* **Exercise inputs**:
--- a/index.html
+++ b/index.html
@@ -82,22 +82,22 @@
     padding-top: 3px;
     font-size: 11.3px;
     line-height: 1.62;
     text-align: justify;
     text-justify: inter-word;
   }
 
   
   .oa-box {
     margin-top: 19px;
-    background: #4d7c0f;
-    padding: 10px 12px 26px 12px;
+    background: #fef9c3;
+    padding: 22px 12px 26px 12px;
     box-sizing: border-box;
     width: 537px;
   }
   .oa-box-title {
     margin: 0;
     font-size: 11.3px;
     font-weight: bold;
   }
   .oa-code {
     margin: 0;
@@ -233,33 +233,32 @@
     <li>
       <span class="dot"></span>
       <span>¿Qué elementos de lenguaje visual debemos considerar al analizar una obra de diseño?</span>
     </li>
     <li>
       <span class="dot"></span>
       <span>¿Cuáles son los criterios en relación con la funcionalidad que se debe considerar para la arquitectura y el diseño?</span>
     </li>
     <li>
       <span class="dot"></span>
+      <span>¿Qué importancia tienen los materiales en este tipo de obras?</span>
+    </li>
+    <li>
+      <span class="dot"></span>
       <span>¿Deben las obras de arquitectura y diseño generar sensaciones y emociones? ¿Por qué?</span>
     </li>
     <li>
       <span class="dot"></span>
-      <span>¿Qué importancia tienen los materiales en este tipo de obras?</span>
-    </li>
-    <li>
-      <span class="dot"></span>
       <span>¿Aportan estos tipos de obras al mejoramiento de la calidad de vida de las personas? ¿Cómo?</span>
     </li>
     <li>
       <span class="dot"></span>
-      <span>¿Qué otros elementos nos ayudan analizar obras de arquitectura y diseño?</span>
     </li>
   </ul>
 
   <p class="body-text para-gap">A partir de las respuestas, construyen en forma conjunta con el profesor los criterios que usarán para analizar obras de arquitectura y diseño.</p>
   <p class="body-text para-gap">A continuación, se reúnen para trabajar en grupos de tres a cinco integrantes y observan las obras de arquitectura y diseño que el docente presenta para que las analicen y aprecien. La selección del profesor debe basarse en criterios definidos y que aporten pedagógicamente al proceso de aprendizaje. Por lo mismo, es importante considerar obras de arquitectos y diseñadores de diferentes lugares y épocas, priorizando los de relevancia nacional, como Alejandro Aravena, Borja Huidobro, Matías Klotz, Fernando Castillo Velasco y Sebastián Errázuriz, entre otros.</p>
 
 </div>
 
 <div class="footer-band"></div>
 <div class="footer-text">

--

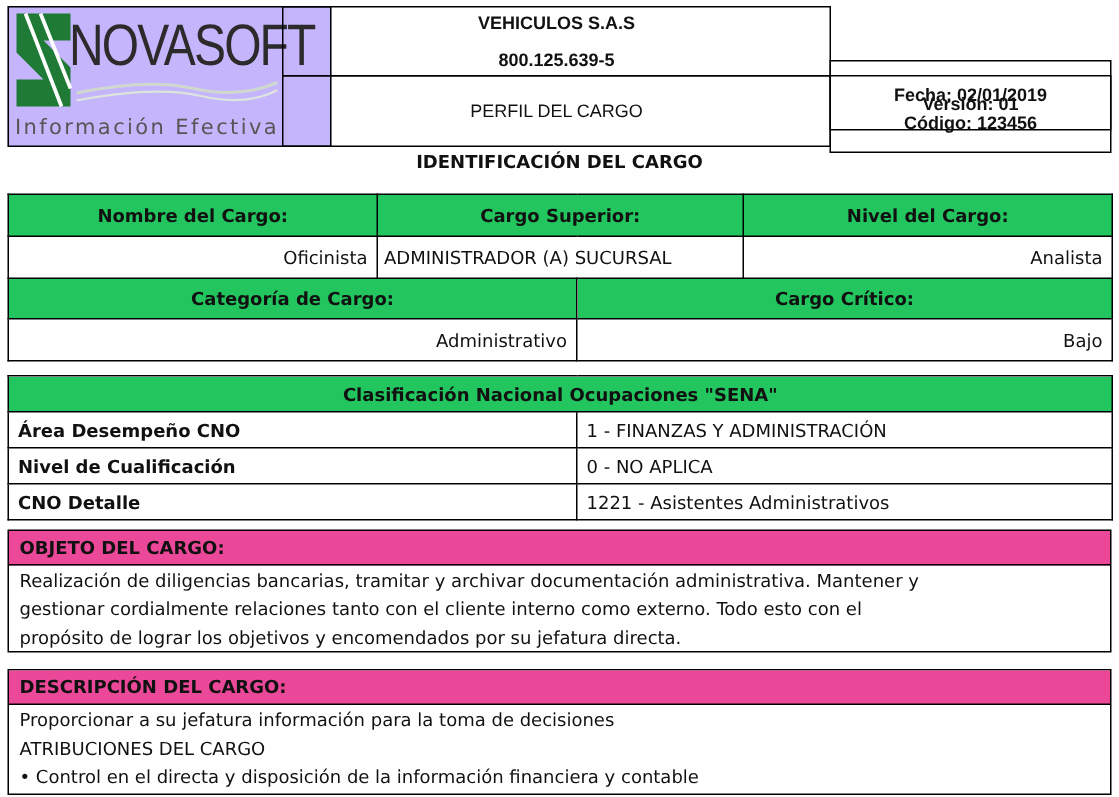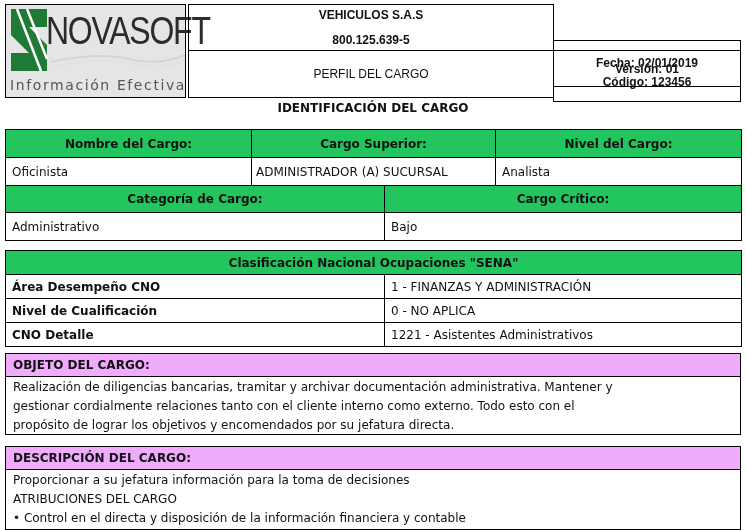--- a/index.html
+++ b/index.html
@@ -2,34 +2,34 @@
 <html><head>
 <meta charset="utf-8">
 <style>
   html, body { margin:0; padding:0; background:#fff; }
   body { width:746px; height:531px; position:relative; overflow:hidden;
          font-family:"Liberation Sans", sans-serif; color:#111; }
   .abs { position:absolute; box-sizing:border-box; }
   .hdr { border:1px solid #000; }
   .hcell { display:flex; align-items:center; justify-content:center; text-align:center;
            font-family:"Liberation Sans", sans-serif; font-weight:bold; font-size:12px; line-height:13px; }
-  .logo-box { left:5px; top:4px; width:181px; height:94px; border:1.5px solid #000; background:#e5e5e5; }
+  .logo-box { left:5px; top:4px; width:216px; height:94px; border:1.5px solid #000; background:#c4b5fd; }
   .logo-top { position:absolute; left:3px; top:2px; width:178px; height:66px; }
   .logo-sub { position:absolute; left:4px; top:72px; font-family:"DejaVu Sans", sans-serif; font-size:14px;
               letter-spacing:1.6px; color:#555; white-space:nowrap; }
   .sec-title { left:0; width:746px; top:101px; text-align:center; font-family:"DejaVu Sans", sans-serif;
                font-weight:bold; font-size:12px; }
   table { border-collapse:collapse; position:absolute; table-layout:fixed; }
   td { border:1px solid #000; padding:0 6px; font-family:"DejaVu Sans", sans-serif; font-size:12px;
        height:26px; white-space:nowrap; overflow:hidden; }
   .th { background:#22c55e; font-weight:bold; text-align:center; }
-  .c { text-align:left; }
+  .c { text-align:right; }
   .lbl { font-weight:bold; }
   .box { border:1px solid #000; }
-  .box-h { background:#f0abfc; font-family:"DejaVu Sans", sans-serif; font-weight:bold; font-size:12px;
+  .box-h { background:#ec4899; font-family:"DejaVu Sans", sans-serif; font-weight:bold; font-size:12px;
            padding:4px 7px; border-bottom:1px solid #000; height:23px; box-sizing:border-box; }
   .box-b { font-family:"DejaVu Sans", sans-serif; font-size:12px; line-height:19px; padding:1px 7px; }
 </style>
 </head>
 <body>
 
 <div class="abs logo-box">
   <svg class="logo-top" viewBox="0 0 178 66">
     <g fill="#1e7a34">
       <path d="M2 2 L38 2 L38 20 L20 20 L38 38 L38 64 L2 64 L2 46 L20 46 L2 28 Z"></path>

---

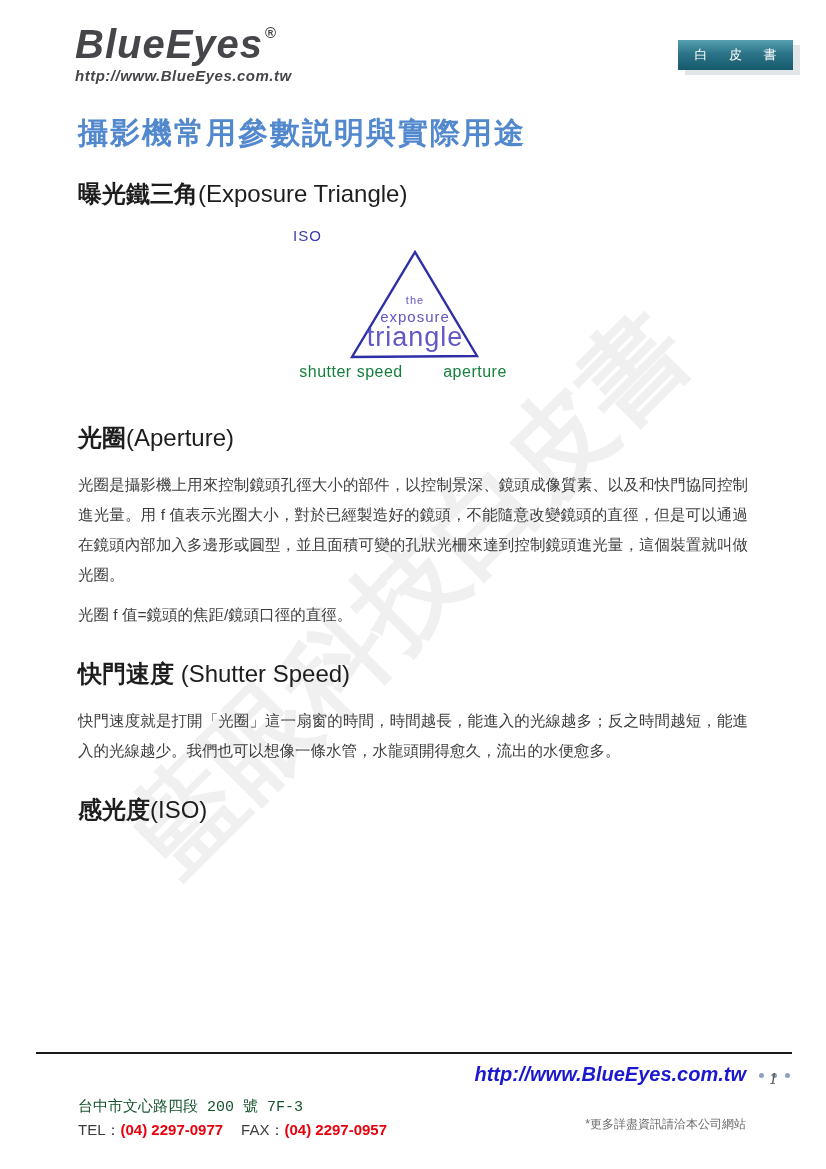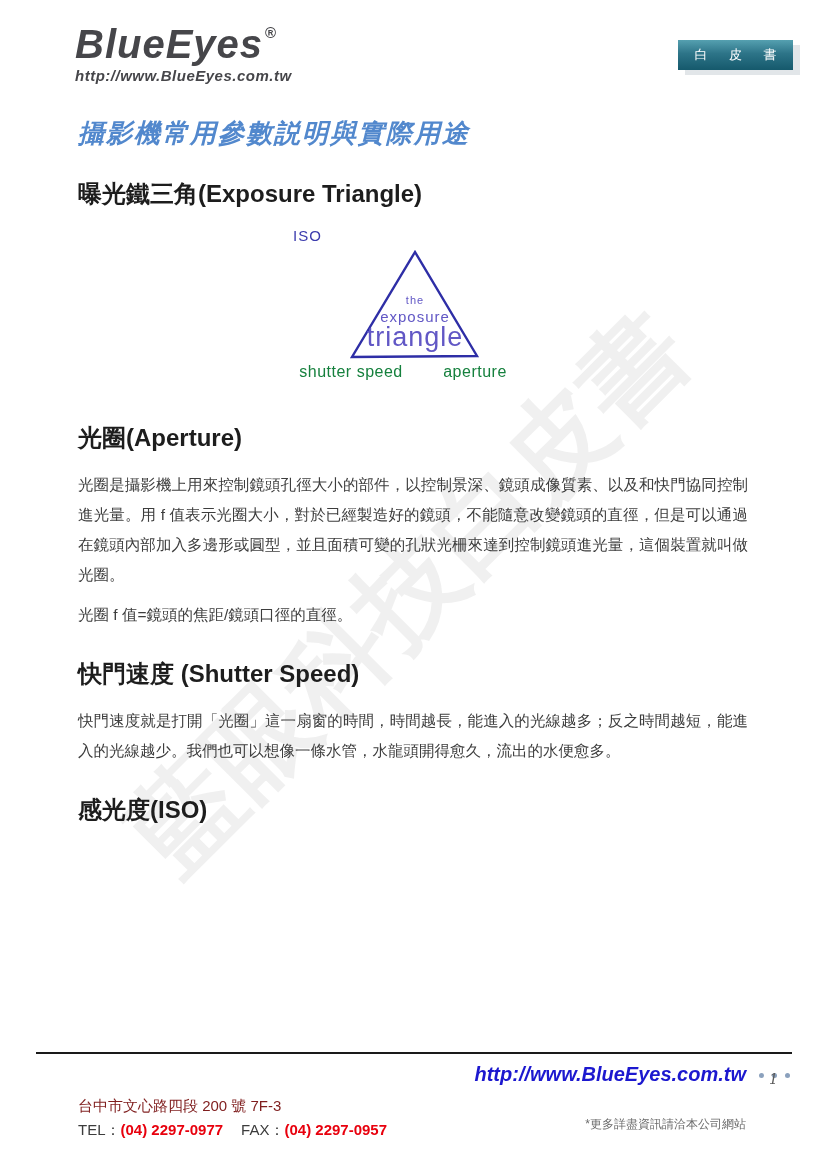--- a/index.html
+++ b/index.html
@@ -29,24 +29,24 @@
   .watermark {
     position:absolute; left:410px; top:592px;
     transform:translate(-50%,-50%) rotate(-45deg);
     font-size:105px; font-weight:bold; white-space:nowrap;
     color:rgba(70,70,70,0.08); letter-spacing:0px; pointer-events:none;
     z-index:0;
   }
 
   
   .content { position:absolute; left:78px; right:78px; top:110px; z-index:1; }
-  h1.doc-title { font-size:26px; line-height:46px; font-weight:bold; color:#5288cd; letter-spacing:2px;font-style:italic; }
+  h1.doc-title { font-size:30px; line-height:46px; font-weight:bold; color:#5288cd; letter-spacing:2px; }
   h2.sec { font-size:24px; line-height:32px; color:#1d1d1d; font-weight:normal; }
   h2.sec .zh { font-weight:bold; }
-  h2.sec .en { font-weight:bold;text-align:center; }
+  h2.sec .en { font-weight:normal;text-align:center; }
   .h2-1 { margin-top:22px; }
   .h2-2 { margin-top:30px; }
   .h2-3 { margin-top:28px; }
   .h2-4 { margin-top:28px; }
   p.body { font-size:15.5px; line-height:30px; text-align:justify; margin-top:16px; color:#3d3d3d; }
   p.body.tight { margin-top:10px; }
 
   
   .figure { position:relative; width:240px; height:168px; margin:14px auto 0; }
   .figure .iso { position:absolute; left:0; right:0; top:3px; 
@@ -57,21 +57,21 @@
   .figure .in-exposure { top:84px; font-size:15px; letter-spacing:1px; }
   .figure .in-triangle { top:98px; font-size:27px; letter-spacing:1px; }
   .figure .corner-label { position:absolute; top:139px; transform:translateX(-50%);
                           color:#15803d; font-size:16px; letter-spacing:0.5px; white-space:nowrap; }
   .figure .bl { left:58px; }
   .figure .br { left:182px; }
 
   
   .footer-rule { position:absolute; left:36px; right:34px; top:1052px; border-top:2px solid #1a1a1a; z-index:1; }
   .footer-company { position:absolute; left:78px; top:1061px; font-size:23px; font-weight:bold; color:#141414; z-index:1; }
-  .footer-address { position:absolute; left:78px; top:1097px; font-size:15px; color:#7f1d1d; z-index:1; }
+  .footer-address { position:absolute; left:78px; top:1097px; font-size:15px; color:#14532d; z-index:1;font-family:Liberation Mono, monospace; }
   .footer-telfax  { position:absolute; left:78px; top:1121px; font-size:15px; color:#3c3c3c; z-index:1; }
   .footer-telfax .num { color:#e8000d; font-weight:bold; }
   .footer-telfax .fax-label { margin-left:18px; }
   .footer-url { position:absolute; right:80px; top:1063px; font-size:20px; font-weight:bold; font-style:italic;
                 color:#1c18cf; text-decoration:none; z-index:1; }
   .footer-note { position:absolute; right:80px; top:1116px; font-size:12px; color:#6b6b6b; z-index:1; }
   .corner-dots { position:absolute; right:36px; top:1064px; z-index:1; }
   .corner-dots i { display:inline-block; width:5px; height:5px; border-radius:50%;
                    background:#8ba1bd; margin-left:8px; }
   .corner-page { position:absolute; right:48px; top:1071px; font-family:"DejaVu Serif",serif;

* **Problem details**: Would you count the lines in the entries that hold "none" and reply with only the count?

* **Completed task**: 2